Cape Town - The Department of Basic Education is using Africa Month to plan for a curriculum overhaul from a Eurocentric model to an Afrocentric system - to be phased in over the years.
Meanwhile, MEC of Education Debbie Schäfer said in its submissions, her department would focus on the province’s demographic and historically-excluded groups to be included in the new curriculum.
The national department will make the official announcement on Monday.
It is understood the new curriculum would be phased in over a six-year period from next year.
A task team set up by the department postponed the release of the report, initially scheduled for on Friday.
The report looked into making History a compulsory subject.
The report will also be released on Monday.
Departmental spokesperson Bronagh Hammond said recommendations at a basic education lekgotla in January, were made for the curriculum to be more inclusive of the African indigenous knowledge system.
“The recommendations are not (meant) to replace the curriculum with another, but to include appropriate aspects of African knowledge in each subject and across the curriculum, as applicable.”

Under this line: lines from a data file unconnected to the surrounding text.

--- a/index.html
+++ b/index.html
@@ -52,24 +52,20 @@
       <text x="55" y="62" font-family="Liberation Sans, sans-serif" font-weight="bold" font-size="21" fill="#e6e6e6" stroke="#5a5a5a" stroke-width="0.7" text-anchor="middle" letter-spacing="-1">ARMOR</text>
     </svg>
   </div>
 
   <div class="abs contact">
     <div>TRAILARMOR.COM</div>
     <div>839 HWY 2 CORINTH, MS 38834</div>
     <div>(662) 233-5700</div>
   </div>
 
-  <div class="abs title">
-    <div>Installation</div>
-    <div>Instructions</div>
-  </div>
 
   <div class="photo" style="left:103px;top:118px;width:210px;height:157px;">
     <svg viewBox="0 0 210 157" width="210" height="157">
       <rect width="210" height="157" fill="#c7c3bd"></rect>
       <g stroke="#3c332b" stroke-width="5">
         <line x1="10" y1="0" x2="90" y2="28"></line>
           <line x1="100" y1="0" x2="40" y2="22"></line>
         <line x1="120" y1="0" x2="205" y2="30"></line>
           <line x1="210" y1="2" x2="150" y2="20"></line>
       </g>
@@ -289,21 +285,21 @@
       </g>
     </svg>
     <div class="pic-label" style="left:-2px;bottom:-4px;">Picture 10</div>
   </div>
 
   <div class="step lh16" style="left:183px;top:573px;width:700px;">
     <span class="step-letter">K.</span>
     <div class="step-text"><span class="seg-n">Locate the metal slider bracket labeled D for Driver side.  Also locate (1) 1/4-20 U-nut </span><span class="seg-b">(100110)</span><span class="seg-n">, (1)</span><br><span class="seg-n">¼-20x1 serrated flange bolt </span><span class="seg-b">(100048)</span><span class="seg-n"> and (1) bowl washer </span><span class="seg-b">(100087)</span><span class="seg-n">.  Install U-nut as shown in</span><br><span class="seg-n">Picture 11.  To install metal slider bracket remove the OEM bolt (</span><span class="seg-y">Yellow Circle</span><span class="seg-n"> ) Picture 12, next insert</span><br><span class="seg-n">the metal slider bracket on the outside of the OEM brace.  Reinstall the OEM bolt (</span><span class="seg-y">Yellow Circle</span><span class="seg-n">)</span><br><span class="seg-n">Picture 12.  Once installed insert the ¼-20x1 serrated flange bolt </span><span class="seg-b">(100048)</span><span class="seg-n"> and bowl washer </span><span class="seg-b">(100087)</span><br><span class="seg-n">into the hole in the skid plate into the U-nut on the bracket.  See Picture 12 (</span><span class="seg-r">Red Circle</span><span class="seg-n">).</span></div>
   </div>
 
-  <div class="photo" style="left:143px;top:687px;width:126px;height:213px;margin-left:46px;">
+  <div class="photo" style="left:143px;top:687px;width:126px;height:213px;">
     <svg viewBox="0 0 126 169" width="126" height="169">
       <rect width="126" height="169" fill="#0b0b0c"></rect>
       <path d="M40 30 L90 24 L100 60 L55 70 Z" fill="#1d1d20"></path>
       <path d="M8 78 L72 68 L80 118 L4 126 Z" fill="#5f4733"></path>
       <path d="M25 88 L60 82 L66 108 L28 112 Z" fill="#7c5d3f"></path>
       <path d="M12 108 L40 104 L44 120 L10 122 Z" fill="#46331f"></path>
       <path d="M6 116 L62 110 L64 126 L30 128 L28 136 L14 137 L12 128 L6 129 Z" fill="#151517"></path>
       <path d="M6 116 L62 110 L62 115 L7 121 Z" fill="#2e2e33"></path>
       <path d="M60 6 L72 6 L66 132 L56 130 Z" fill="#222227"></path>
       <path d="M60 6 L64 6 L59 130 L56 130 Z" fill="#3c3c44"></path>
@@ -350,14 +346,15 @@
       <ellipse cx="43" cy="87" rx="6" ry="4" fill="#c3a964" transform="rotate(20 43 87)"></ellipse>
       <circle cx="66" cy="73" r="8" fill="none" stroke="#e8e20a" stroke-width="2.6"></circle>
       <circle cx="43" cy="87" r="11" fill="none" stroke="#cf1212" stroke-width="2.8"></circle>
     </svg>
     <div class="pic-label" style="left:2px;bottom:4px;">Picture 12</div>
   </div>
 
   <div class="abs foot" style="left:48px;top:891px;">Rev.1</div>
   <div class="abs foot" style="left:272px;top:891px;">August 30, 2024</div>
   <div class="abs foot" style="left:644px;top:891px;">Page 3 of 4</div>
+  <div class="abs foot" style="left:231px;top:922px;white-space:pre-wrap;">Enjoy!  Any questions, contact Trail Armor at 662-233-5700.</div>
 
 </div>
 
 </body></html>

Hammond said the department conducted national subject committee meetings attended by Western Cape Education Department (WCED) officials.

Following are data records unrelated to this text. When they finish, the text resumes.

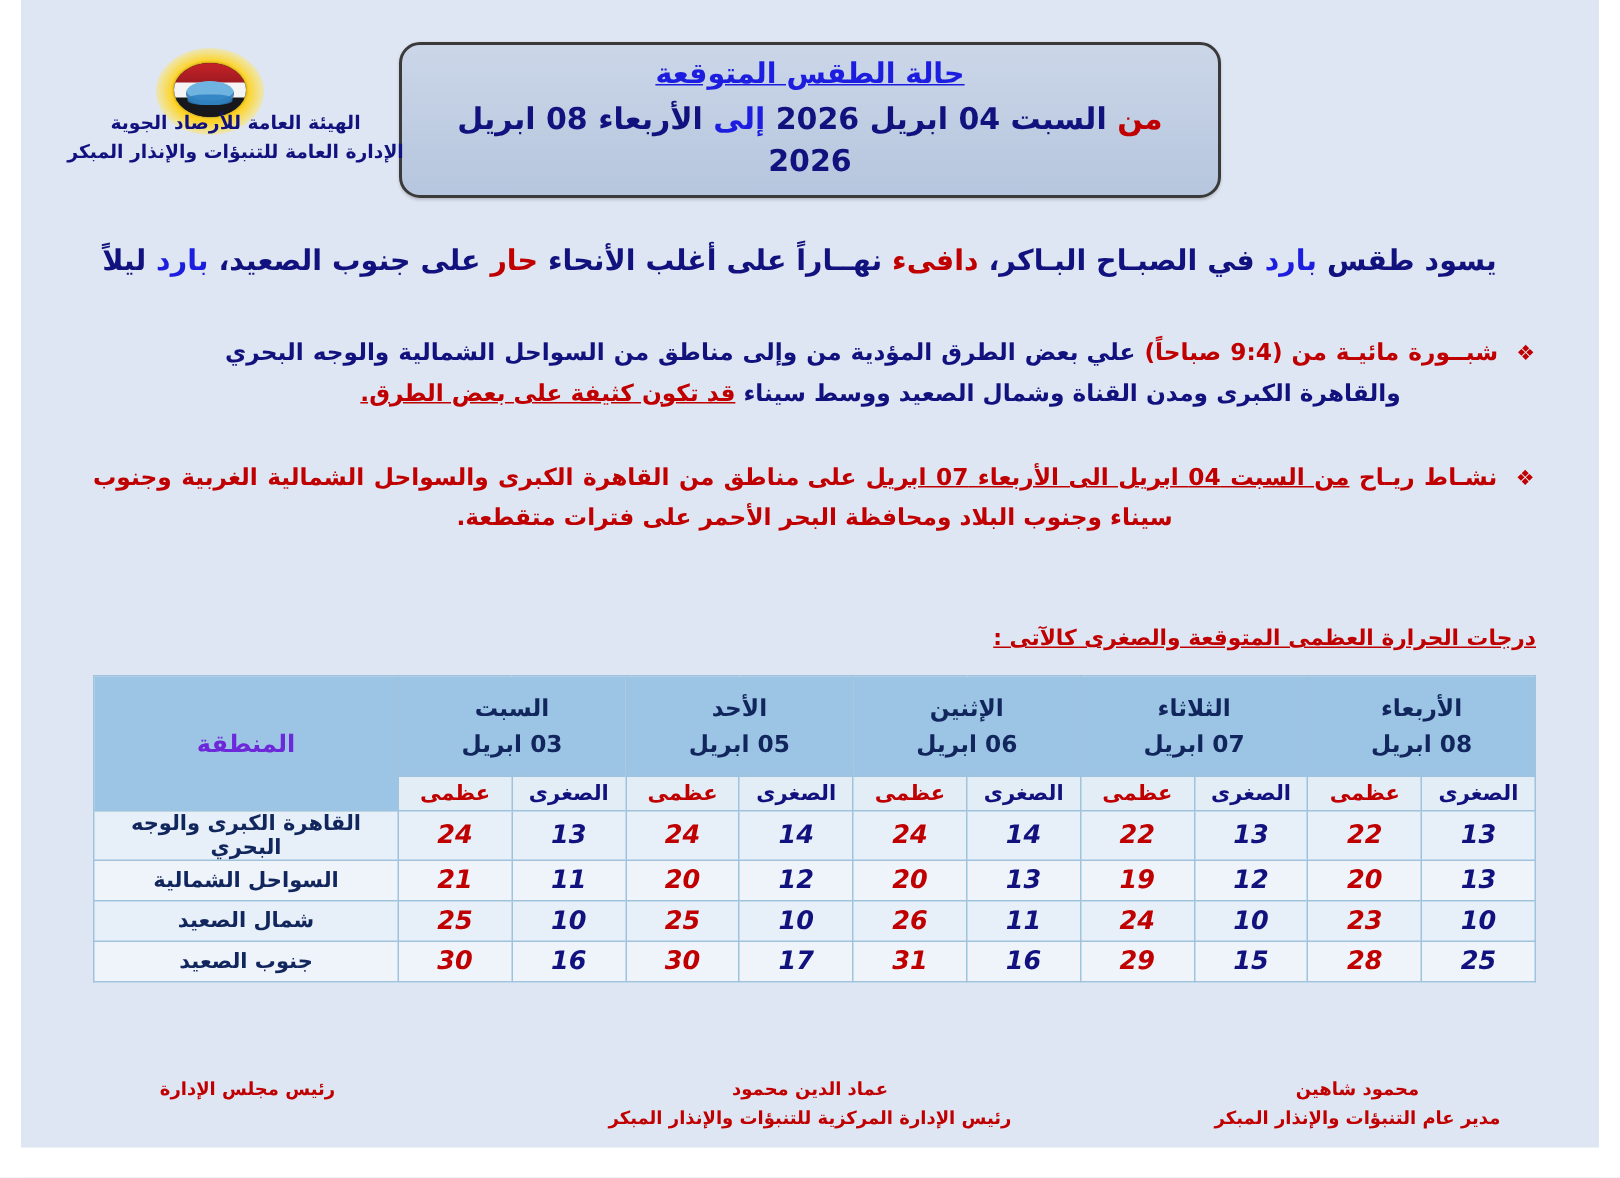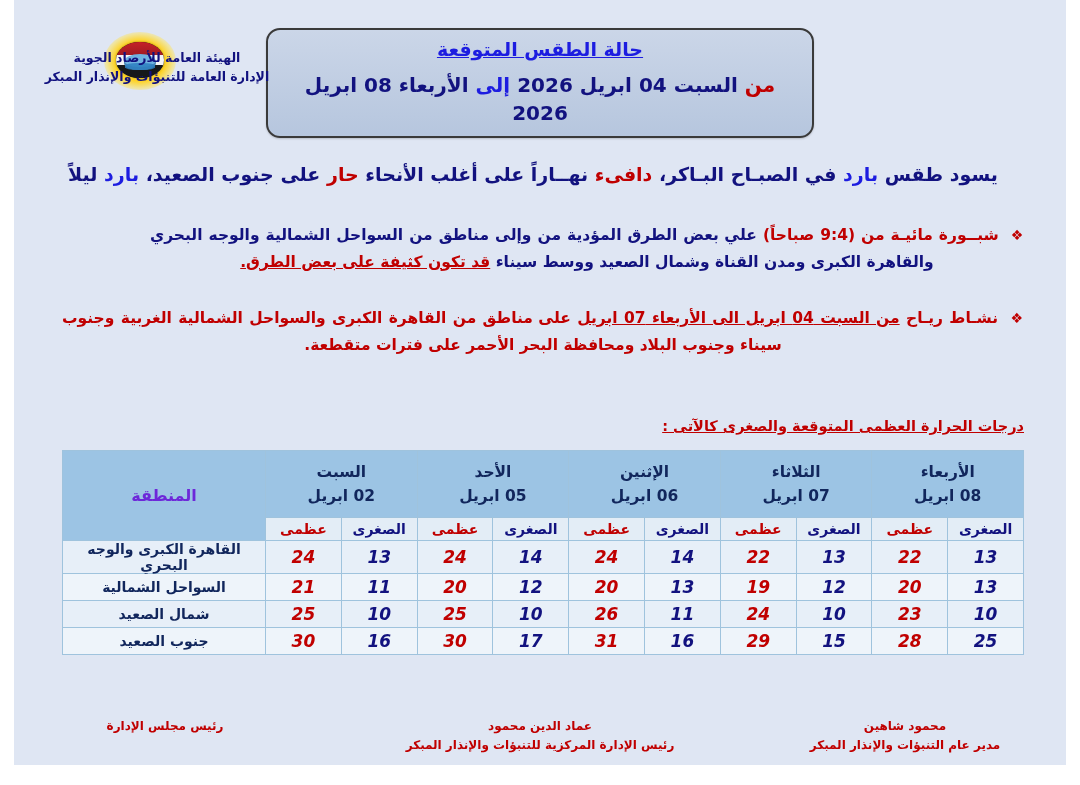--- a/index.html
+++ b/index.html
@@ -111,28 +111,28 @@
     font-weight: bold;
     color: #1d1de0;
     text-decoration: underline;
     line-height: 1.35;
   }
   .title-line2 {
     font-size: 20px;
     font-weight: bold;
     color: #12127f;
     line-height: 1.4;
-    margin-top: 8px;
+    margin-top: 2px;
   }
   .title-line2 .hl { color: #c00000; }
   .title-line2 .hl2 { color: #1d1de0; }
 
   .org {
     position: absolute;
-    top: 24px;
+    top: 48px;
     left: 18px;
     width: 250px;
     text-align: center;
     color: #12127f;
     font-size: 12.5px;
     font-weight: bold;
     line-height: 1.55;
   }
 
   
@@ -344,21 +344,21 @@
           <th class="day-head" colspan="2">
             <span class="d1">الإثنين</span>
             <span class="d2">06 ابريل</span>
           </th>
           <th class="day-head" colspan="2">
             <span class="d1">الأحد</span>
             <span class="d2">05 ابريل</span>
           </th>
           <th class="day-head" colspan="2">
             <span class="d1">السبت</span>
-            <span class="d2">02 ابريل</span>
+            <span class="d2">03 ابريل</span>
           </th>
           <th class="region-head" rowspan="2">المنطقة</th>
         </tr>
         <tr id="subhead-row">
             <th class="sub-head min">الصغرى</th>
             <th class="sub-head max">عظمى</th>
             <th class="sub-head min">الصغرى</th>
             <th class="sub-head max">عظمى</th>
             <th class="sub-head min">الصغرى</th>
             <th class="sub-head max">عظمى</th>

“At these meetings, the recommendation that the curriculum should be more inclusive of African Indigenous knowledge systems was discussed, per subject,” she said.
Hammond said the WCED would make collated inputs at national co-ordinating meetings in the coming six months.

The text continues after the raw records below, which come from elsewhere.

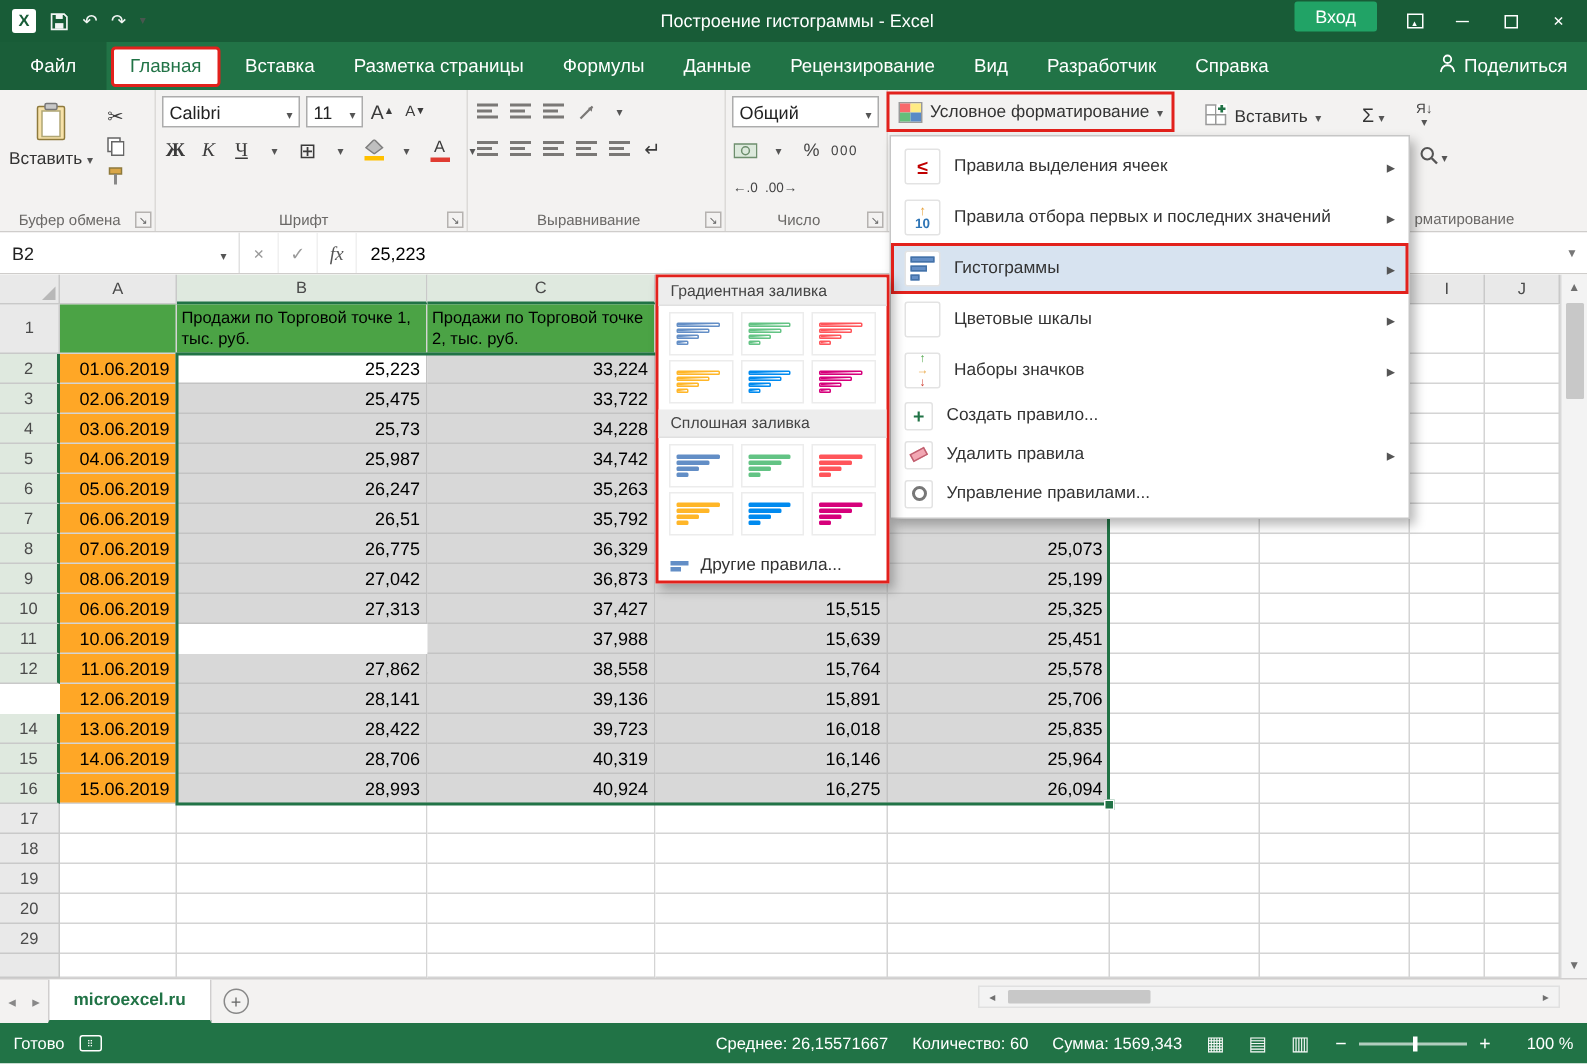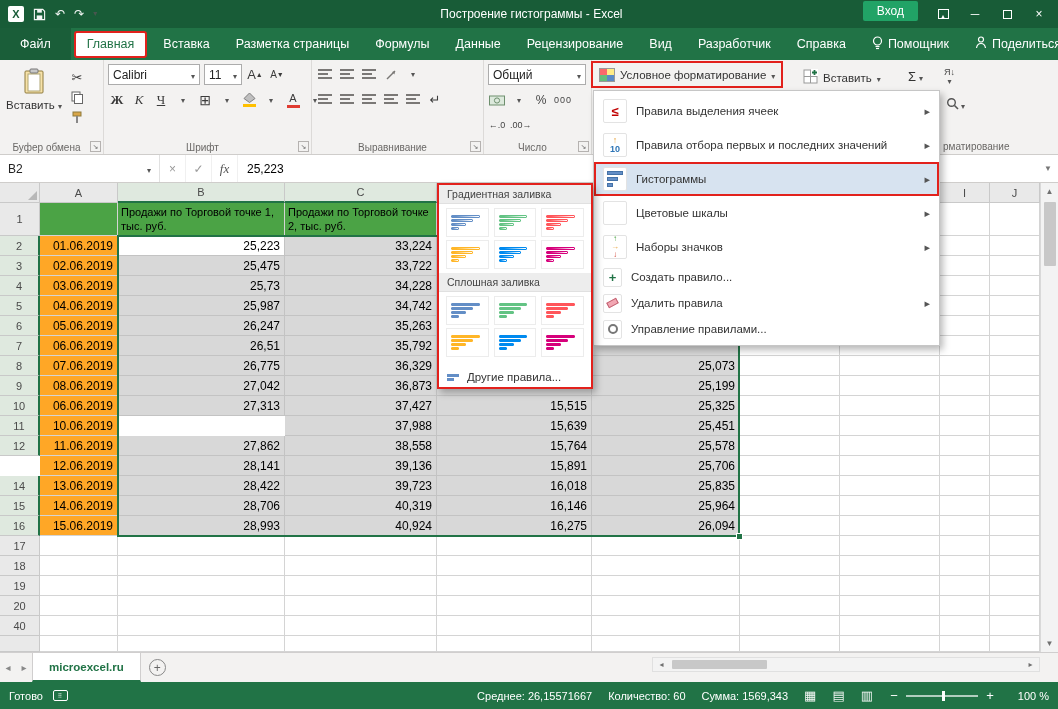--- a/index.html
+++ b/index.html
@@ -209,28 +209,20 @@
     <div class="tab">Вставка</div>
     <div class="tab">Разметка страницы</div>
     <div class="tab">Формулы</div>
     <div class="tab">Данные</div>
     <div class="tab">Рецензирование</div>
     <div class="tab">Вид</div>
     <div class="tab">Разработчик</div>
     <div class="tab">Справка</div>
     <div class="spacer"></div>
     <div class="tab">
-      <span><svg width="11" height="14" viewBox="0 0 11 14">
-            <circle cx="5.5" cy="5" r="4" fill="none" stroke="#fff" stroke-width="1.2"></circle>
-            <line x1="3.5" y1="10.5" x2="7.5" y2="10.5" stroke="#fff" stroke-width="1.2"></line>
-            <line x1="4" y1="12.5" x2="7" y2="12.5" stroke="#fff" stroke-width="1.2"></line>
-          </svg></span>
-      <span>Помощник</span>
-    </div>
-    <div class="tab">
       <span><svg width="12" height="13" viewBox="0 0 12 13">
             <circle cx="6" cy="3.5" r="2.5" fill="none" stroke="#fff" stroke-width="1.2"></circle>
             <path d="M1.5 12c.5-3 2.5-4.5 4.5-4.5s4 1.5 4.5 4.5" fill="none" stroke="#fff" stroke-width="1.2"></path>
           </svg></span>
       <span>Поделиться</span>
     </div>
   </div>
 
   <div class="ribbon">
     <div class="rgroup g-clip">
@@ -707,21 +699,21 @@
           <div class="gcell cell" style="width: 167px;"></div>
           <div class="gcell cell" style="width: 152px;"></div>
           <div class="gcell cell" style="width: 155px;"></div>
           <div class="gcell cell" style="width: 148px;"></div>
           <div class="gcell cell" style="width: 100px;"></div>
           <div class="gcell cell" style="width: 100px;"></div>
           <div class="gcell cell" style="width: 50px;"></div>
           <div class="gcell cell" style="width: 50px;"></div>
         </div>
         <div class="grow" style="height: 20px;">
-          <div class="gcell hdr rowhdr" style="width: 40px;">40</div>
+          <div class="gcell hdr rowhdr" style="width: 40px;">29</div>
           <div class="gcell cell" style="width: 78px;"></div>
           <div class="gcell cell" style="width: 167px;"></div>
           <div class="gcell cell" style="width: 152px;"></div>
           <div class="gcell cell" style="width: 155px;"></div>
           <div class="gcell cell" style="width: 148px;"></div>
           <div class="gcell cell" style="width: 100px;"></div>
           <div class="gcell cell" style="width: 100px;"></div>
           <div class="gcell cell" style="width: 50px;"></div>
           <div class="gcell cell" style="width: 50px;"></div>
         </div>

The national lekgotla of 2019 would assess the merits and workability of the changes proposed by the subject teams, she said.
However, she said, the curriculum would not become Afrocentric, but would be more “socially justly inclusive of African indigenous knowledge systems”.
She said the systems would take into consideration the province’s unique demographic and historically excluded groups such as the indigenous Khoisan.
The WCED issued a communication to all districts and schools requesting them to organise activities for Africa Day.
“The celebrations highlight African solidarity, unity in diversity, creativity, challenges and successes, and the cultural and economic potential of our continent.
“This celebration is also a platform for the continent to engage and build stronger networks and partnerships at various levels across national and international boundaries,” Hammond said.